Por se tratar de um militar, foi determinado que o cumprimento da prisão ocorra nas dependências do 1º Batalhão da Polícia Militar da Paraíba, no Centro da capital.
A prisão de José Eduardo havia sido decretada no dia 13 de fevereiro, mas ele só foi detido no domingo (22). Na decisão que determinou a custódia, o juiz André Ricardo de Carvalho Costa considerou a medida necessária diante da gravidade das agressões e do modo como os fatos ocorreram.
Segundo o magistrado, a situação envolve “agressões severas em contexto de multidão e festa, com escalada de violência”, incluindo golpes de “mata-leão”, cotoveladas e chutes na cabeça, o que, na avaliação judicial, indica acentuada periculosidade e risco de reiteração. O juiz também destacou que medidas mais brandas seriam insuficientes, diante do uso de técnicas potencialmente letais contra vítimas adolescentes.
De acordo com o relato do filho do deputado à polícia, ele teria sido enforcado pelo policial e só conseguiu se soltar do golpe depois que a namorada o atingiu nas costas.

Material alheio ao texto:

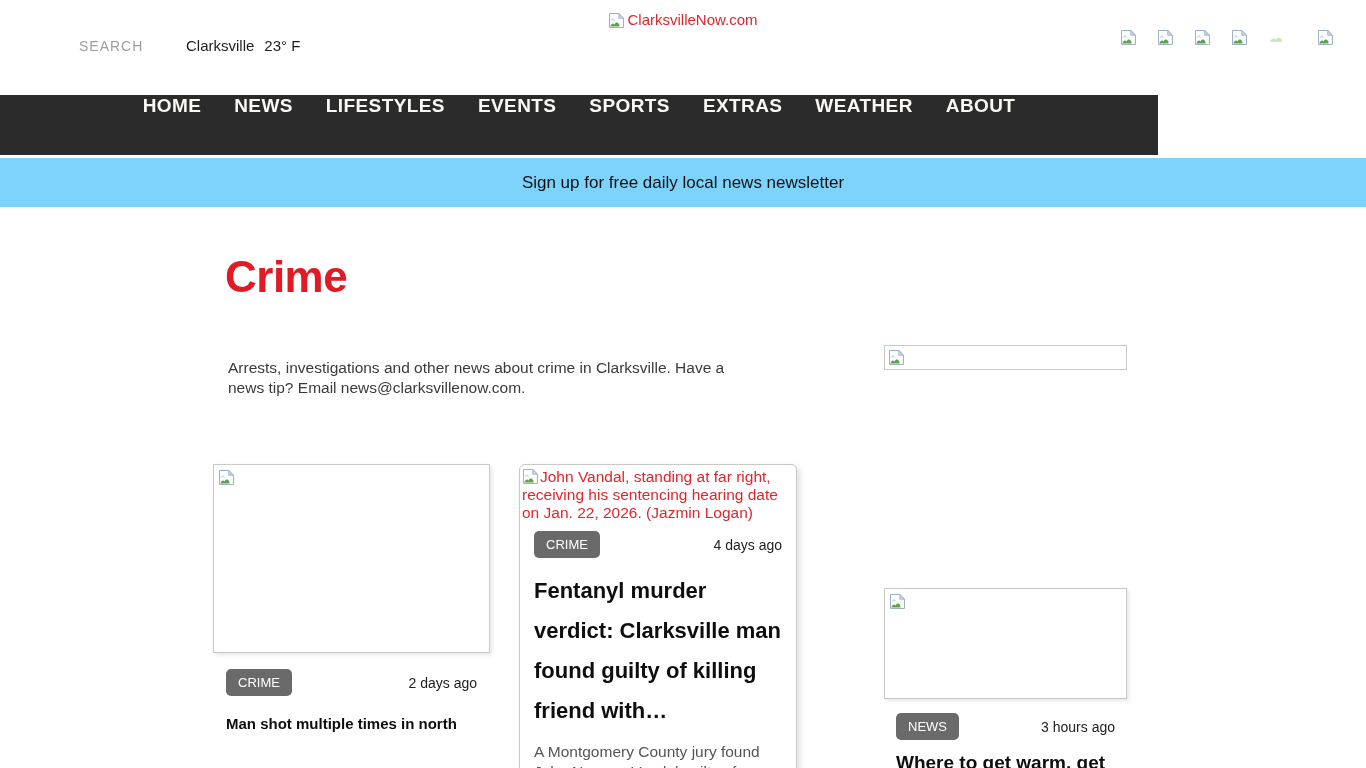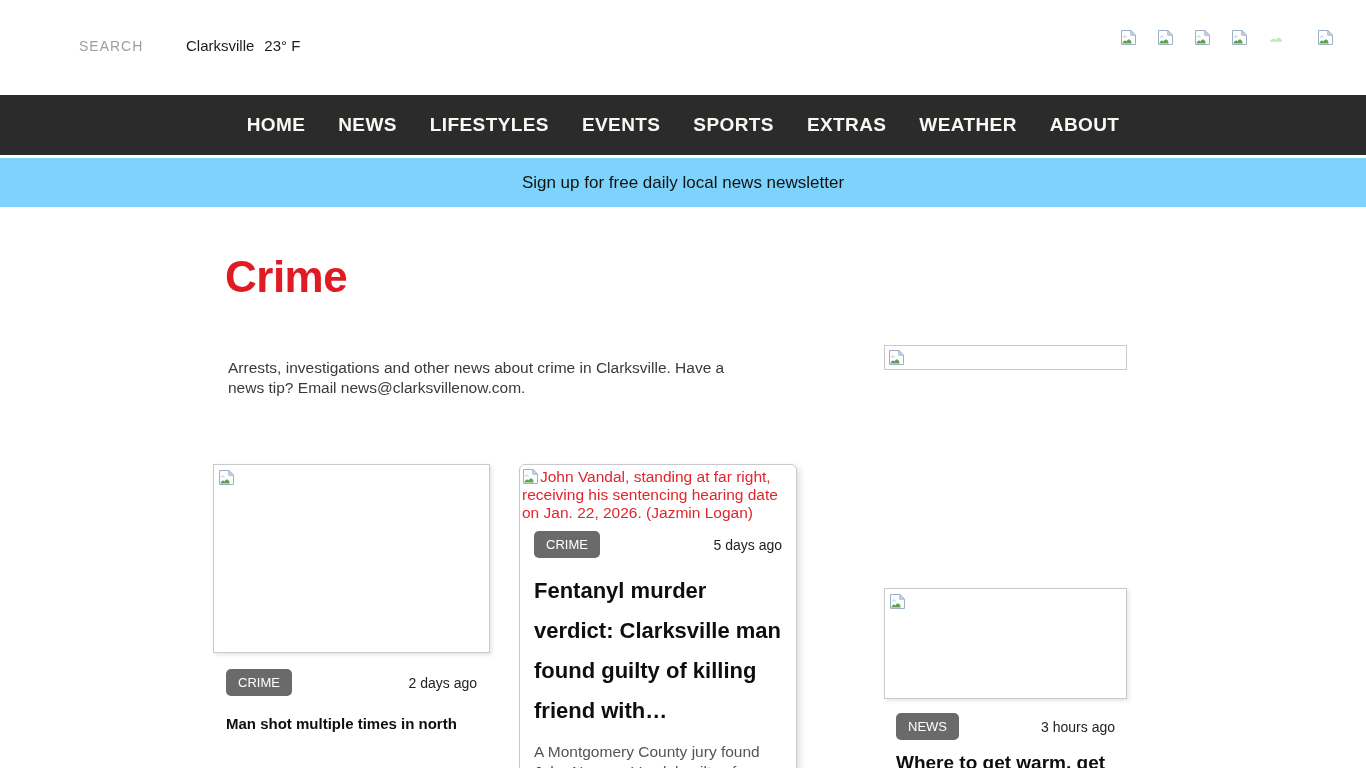"ClarksvilleNow.com" div.logo { html: none -> <div> <span> <svg> <path></path> <path></path> <path></path> <path></path> </svg> </span><span>ClarksvilleNow.com</span> </div> }
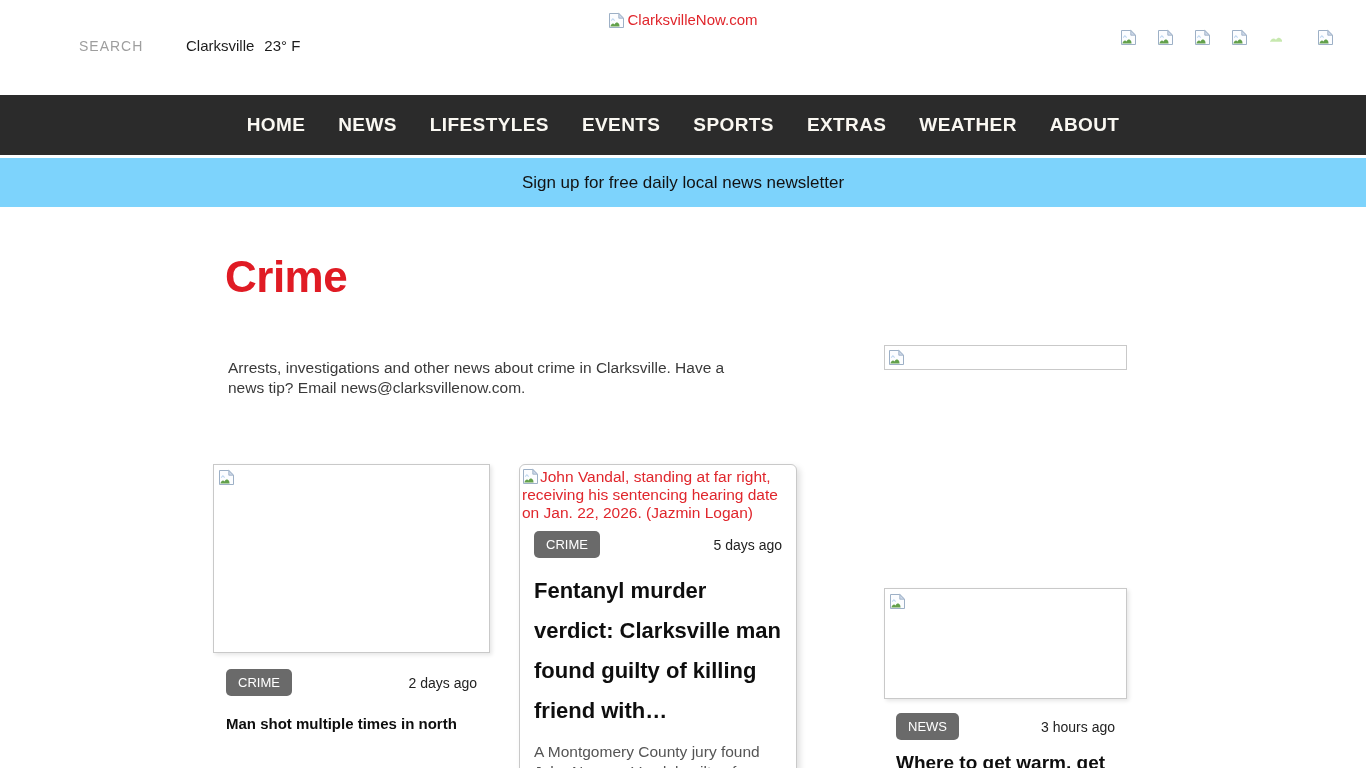"HOME" .nav { align-items: center -> none; width: 1366px -> 1158px }
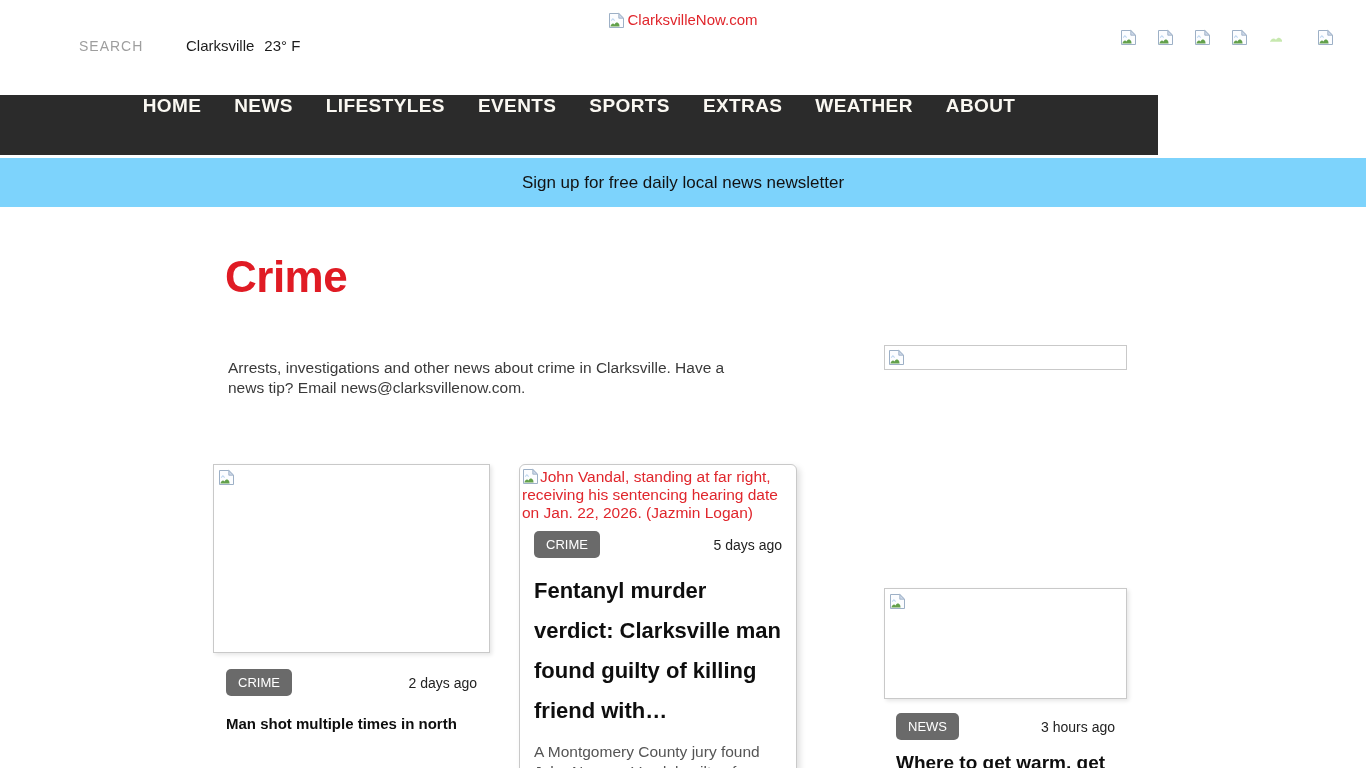"5 days ago" span.time { text: 5 -> 4 }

Em seguida, José Eduardo teria socado a jovem, que caiu no chão e cortou o pé ao pisar em um vidro quebrado. Um amigo do casal também teria desmaiado em consequência das agressões.
A confusão ocorreu em um camarote durante o bloco, após uma pessoa jogar água para o alto, o que teria dado início ao tumulto.
No episódio, José Eduardo estava acompanhado de Pedro Henrique de Brito Lima, que também teve a prisão decretada, mas segue foragido até o momento. As investigações continuam para localizá-lo e esclarecer todos os detalhes do caso.